[Difference listings]

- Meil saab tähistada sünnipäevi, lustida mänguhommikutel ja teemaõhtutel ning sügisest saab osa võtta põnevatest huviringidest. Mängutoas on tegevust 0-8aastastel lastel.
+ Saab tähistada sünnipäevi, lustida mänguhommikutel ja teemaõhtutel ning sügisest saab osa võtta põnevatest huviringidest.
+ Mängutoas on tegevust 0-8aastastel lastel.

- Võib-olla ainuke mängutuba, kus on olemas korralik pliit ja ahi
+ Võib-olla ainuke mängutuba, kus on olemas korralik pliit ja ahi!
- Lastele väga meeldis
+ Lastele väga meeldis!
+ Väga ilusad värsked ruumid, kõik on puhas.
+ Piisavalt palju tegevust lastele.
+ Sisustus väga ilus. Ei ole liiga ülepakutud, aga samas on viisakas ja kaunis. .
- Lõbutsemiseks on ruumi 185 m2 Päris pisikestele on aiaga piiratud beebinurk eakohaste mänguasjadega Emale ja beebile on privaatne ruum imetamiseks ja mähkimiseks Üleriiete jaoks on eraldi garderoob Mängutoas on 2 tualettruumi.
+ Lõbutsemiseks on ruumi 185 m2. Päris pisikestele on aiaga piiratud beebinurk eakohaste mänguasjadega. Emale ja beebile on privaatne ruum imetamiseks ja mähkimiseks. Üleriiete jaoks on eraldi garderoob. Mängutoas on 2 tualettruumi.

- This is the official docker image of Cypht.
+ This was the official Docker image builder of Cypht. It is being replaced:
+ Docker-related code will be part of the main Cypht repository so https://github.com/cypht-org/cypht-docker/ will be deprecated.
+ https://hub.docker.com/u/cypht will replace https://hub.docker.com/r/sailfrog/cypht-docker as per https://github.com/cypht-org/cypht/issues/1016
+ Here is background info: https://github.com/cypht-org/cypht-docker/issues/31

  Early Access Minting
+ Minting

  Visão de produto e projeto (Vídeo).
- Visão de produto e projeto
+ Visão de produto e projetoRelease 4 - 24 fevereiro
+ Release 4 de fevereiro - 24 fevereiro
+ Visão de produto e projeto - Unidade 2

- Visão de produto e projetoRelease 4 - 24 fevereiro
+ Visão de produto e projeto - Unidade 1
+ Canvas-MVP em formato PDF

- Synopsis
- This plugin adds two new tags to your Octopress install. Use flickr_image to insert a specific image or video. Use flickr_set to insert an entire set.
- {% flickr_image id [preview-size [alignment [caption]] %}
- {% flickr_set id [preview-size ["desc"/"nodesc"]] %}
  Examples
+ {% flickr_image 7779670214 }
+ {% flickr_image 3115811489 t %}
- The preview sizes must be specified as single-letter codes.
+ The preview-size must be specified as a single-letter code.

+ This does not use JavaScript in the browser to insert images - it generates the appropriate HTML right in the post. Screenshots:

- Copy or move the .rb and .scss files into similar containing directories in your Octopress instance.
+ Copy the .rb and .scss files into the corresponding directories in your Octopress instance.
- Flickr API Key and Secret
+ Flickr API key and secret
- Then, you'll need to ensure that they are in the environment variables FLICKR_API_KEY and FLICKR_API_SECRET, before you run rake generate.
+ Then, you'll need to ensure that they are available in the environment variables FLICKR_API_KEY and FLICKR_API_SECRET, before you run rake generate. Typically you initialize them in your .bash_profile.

What the task asks |
Write the records out once more. Each line must match.

Task answer |
- Meil saab tähistada sünnipäevi, lustida mänguhommikutel ja teemaõhtutel ning sügisest saab osa võtta põnevatest huviringidest. Mängutoas on tegevust 0-8aastastel lastel.
+ Saab tähistada sünnipäevi, lustida mänguhommikutel ja teemaõhtutel ning sügisest saab osa võtta põnevatest huviringidest.
+ Mängutoas on tegevust 0-8aastastel lastel.

- Võib-olla ainuke mängutuba, kus on olemas korralik pliit ja ahi
+ Võib-olla ainuke mängutuba, kus on olemas korralik pliit ja ahi!
- Lastele väga meeldis
+ Lastele väga meeldis!
+ Väga ilusad värsked ruumid, kõik on puhas.
+ Piisavalt palju tegevust lastele.
+ Sisustus väga ilus. Ei ole liiga ülepakutud, aga samas on viisakas ja kaunis. .
- Lõbutsemiseks on ruumi 185 m2 Päris pisikestele on aiaga piiratud beebinurk eakohaste mänguasjadega Emale ja beebile on privaatne ruum imetamiseks ja mähkimiseks Üleriiete jaoks on eraldi garderoob Mängutoas on 2 tualettruumi.
+ Lõbutsemiseks on ruumi 185 m2. Päris pisikestele on aiaga piiratud beebinurk eakohaste mänguasjadega. Emale ja beebile on privaatne ruum imetamiseks ja mähkimiseks. Üleriiete jaoks on eraldi garderoob. Mängutoas on 2 tualettruumi.

- This is the official docker image of Cypht.
+ This was the official Docker image builder of Cypht. It is being replaced:
+ Docker-related code will be part of the main Cypht repository so https://github.com/cypht-org/cypht-docker/ will be deprecated.
+ https://hub.docker.com/u/cypht will replace https://hub.docker.com/r/sailfrog/cypht-docker as per https://github.com/cypht-org/cypht/issues/1016
+ Here is background info: https://github.com/cypht-org/cypht-docker/issues/31

  Early Access Minting
+ Minting

  Visão de produto e projeto (Vídeo).
- Visão de produto e projeto
+ Visão de produto e projetoRelease 4 - 24 fevereiro
+ Release 4 de fevereiro - 24 fevereiro
+ Visão de produto e projeto - Unidade 2

- Visão de produto e projetoRelease 4 - 24 fevereiro
+ Visão de produto e projeto - Unidade 1
+ Canvas-MVP em formato PDF

- Synopsis
- This plugin adds two new tags to your Octopress install. Use flickr_image to insert a specific image or video. Use flickr_set to insert an entire set.
- {% flickr_image id [preview-size [alignment [caption]] %}
- {% flickr_set id [preview-size ["desc"/"nodesc"]] %}
  Examples
+ {% flickr_image 7779670214 }
+ {% flickr_image 3115811489 t %}
- The preview sizes must be specified as single-letter codes.
+ The preview-size must be specified as a single-letter code.

+ This does not use JavaScript in the browser to insert images - it generates the appropriate HTML right in the post. Screenshots:

- Copy or move the .rb and .scss files into similar containing directories in your Octopress instance.
+ Copy the .rb and .scss files into the corresponding directories in your Octopress instance.
- Flickr API Key and Secret
+ Flickr API key and secret
- Then, you'll need to ensure that they are in the environment variables FLICKR_API_KEY and FLICKR_API_SECRET, before you run rake generate.
+ Then, you'll need to ensure that they are available in the environment variables FLICKR_API_KEY and FLICKR_API_SECRET, before you run rake generate. Typically you initialize them in your .bash_profile.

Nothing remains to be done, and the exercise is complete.